Exercise aim: Take each line in the entries below that holds "class" and show it.

Provided records:
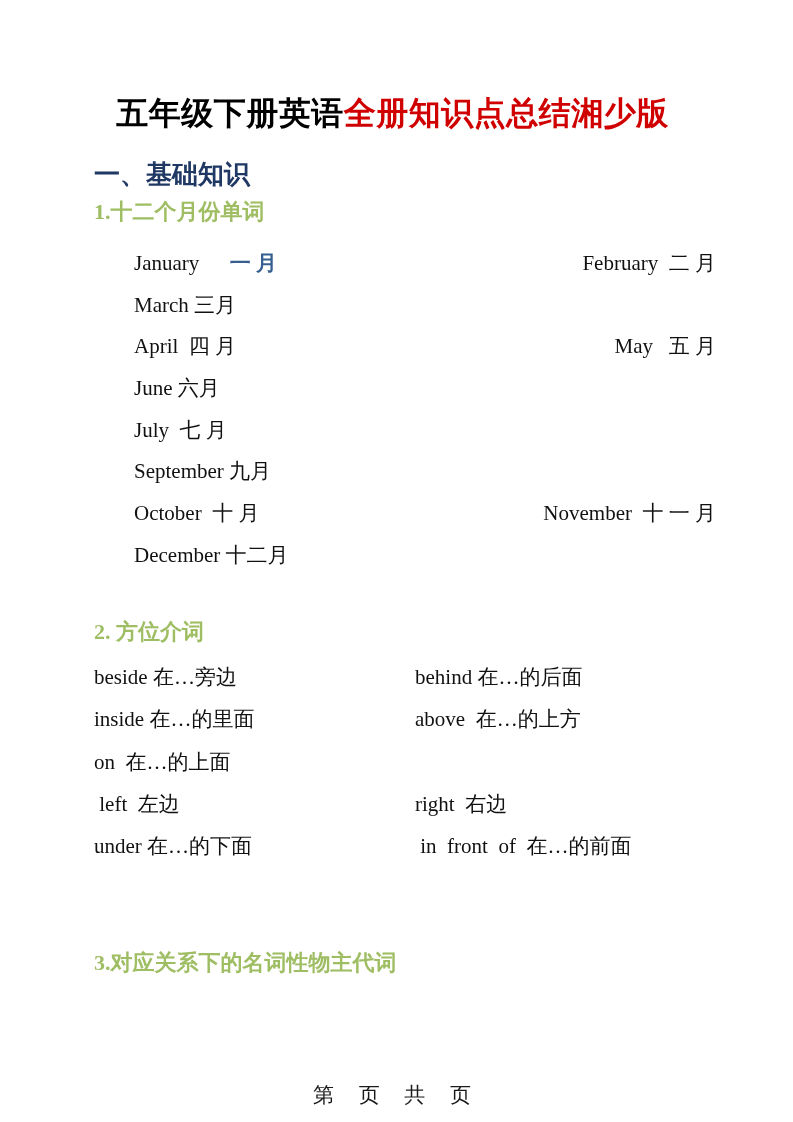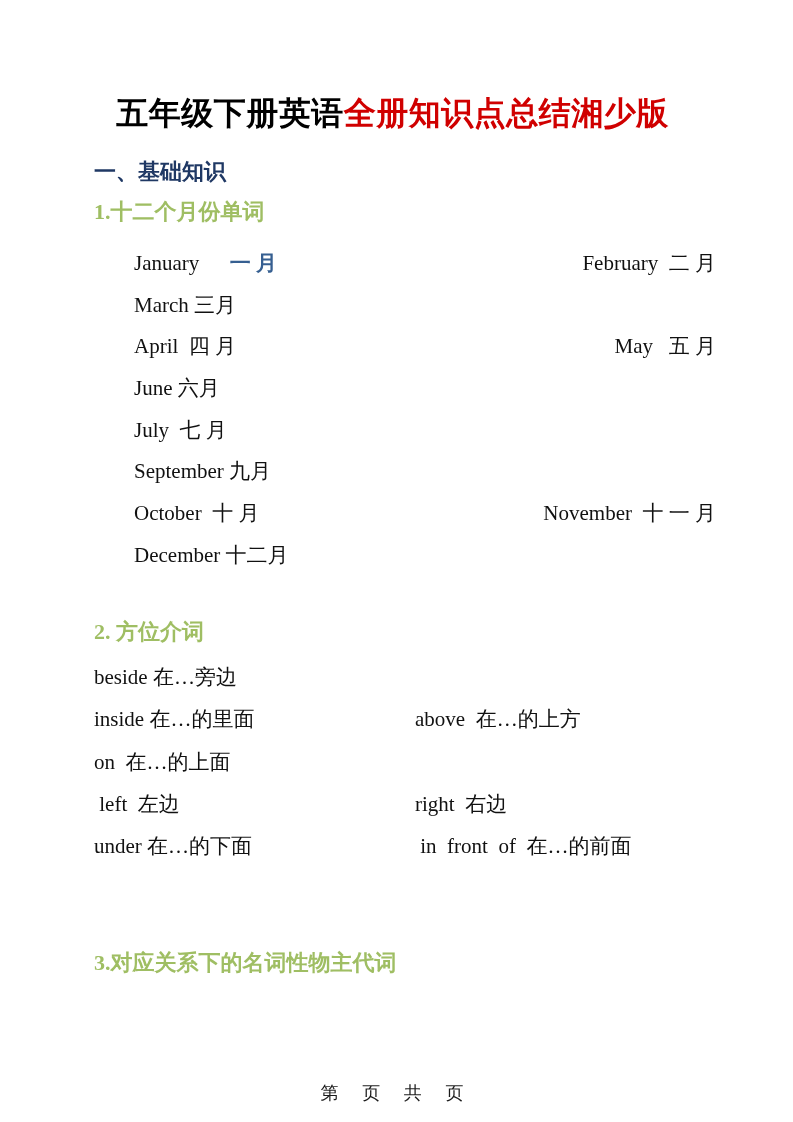--- a/index.html
+++ b/index.html
@@ -30,7 +30,7 @@
     position: absolute;
     left: 94px; top: 159px;
     margin: 0;
-    font-size: 22px;
+    font-size: 26px;
     font-weight: bold;
     color: #1f3864;
     line-height: 1.2;

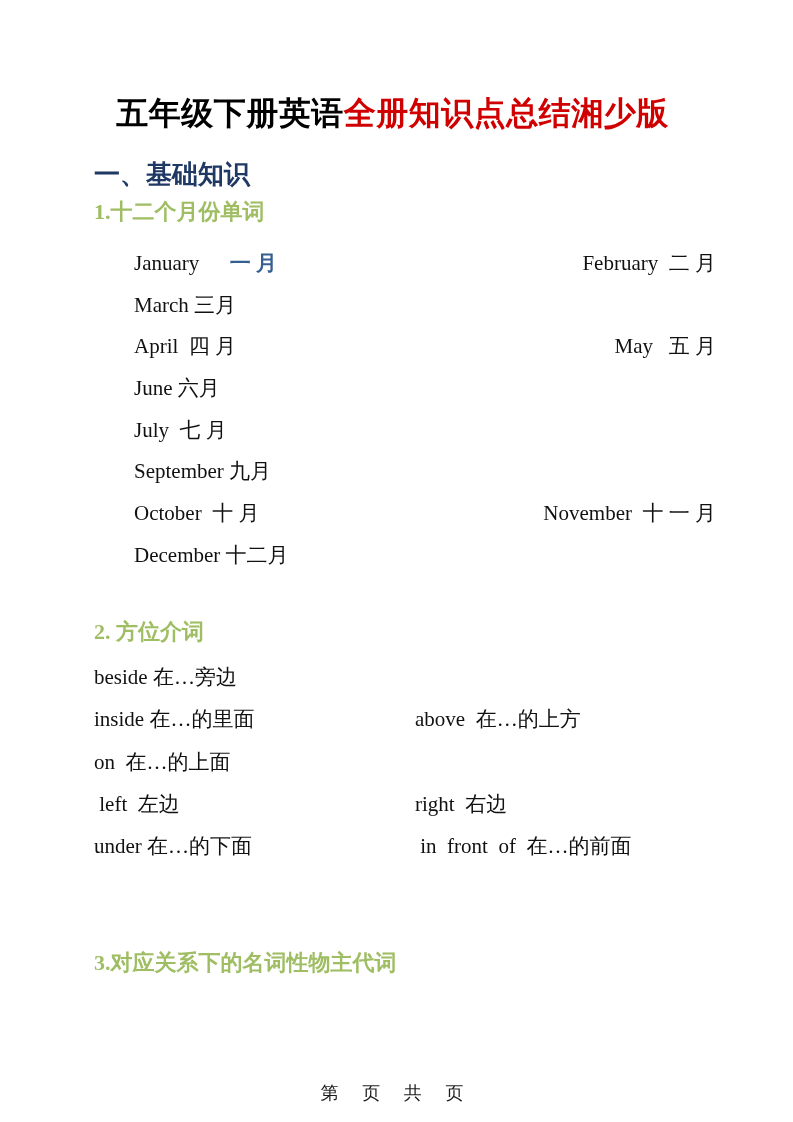--- a/index.html
+++ b/index.html
@@ -153,6 +153,7 @@
 
       <div class="prow">
         <span class="pleft">beside 在…旁边</span>
+        <span class="pright">behind 在…的后面</span>
       </div>
 
 

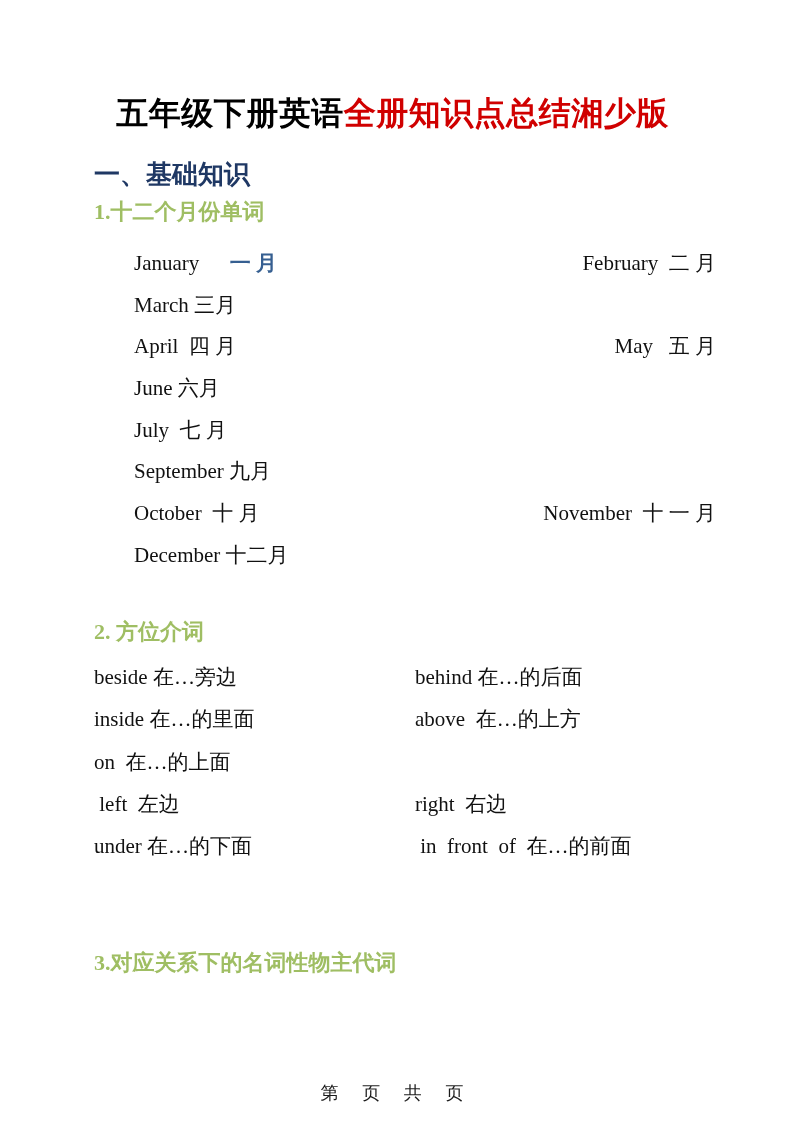--- a/index.html
+++ b/index.html
@@ -86,7 +86,7 @@
     left: 0; right: 0;
     top: 1081px;
     text-align: center;
-    font-size: 18px;
+    font-size: 21px;
     letter-spacing: 9px;
     color: #1a1a1a;
     font-family: "DejaVu Sans", "Liberation Sans", sans-serif;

Written reply:
       <div class="prow">
         <span class="pleft">beside 在…旁边</span>
+        <span class="pright">behind 在…的后面</span>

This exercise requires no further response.